**What you should do**
Select the lines below containing the word "pressures".

Segment Start: Source data

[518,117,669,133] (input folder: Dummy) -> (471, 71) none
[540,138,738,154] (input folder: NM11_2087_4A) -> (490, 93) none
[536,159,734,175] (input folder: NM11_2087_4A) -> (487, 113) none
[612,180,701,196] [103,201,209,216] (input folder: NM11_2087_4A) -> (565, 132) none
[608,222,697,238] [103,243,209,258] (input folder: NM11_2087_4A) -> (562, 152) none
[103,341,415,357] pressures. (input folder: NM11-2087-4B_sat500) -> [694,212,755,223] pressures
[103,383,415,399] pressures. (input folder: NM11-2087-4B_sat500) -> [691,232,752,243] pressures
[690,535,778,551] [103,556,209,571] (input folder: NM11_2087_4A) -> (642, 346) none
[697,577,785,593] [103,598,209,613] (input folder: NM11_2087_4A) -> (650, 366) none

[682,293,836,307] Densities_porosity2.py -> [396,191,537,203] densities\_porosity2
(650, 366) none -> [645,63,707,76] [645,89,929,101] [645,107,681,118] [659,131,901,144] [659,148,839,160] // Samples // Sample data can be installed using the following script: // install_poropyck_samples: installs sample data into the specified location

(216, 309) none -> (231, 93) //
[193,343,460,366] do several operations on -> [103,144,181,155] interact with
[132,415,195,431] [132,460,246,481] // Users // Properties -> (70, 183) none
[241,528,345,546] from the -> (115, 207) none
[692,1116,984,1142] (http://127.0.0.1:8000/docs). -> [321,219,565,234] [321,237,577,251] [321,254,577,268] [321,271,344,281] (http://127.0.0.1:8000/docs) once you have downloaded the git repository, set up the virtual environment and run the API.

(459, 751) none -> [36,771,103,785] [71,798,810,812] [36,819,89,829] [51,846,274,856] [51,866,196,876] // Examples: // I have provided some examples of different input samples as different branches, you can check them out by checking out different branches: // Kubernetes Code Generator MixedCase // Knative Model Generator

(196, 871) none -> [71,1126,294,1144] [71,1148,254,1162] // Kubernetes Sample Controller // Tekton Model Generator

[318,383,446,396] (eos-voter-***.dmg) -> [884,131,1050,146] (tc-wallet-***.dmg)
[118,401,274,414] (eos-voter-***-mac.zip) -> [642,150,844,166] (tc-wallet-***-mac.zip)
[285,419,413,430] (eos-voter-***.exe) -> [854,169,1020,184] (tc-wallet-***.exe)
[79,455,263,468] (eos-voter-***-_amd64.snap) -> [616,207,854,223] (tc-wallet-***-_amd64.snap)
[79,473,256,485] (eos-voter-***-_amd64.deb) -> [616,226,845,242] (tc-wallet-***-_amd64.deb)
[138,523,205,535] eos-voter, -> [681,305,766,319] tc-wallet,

Segment End: Source data

**Response to the task**
[103,341,415,357] pressures. (input folder: NM11-2087-4B_sat500) -> [694,212,755,223] pressures
[103,383,415,399] pressures. (input folder: NM11-2087-4B_sat500) -> [691,232,752,243] pressures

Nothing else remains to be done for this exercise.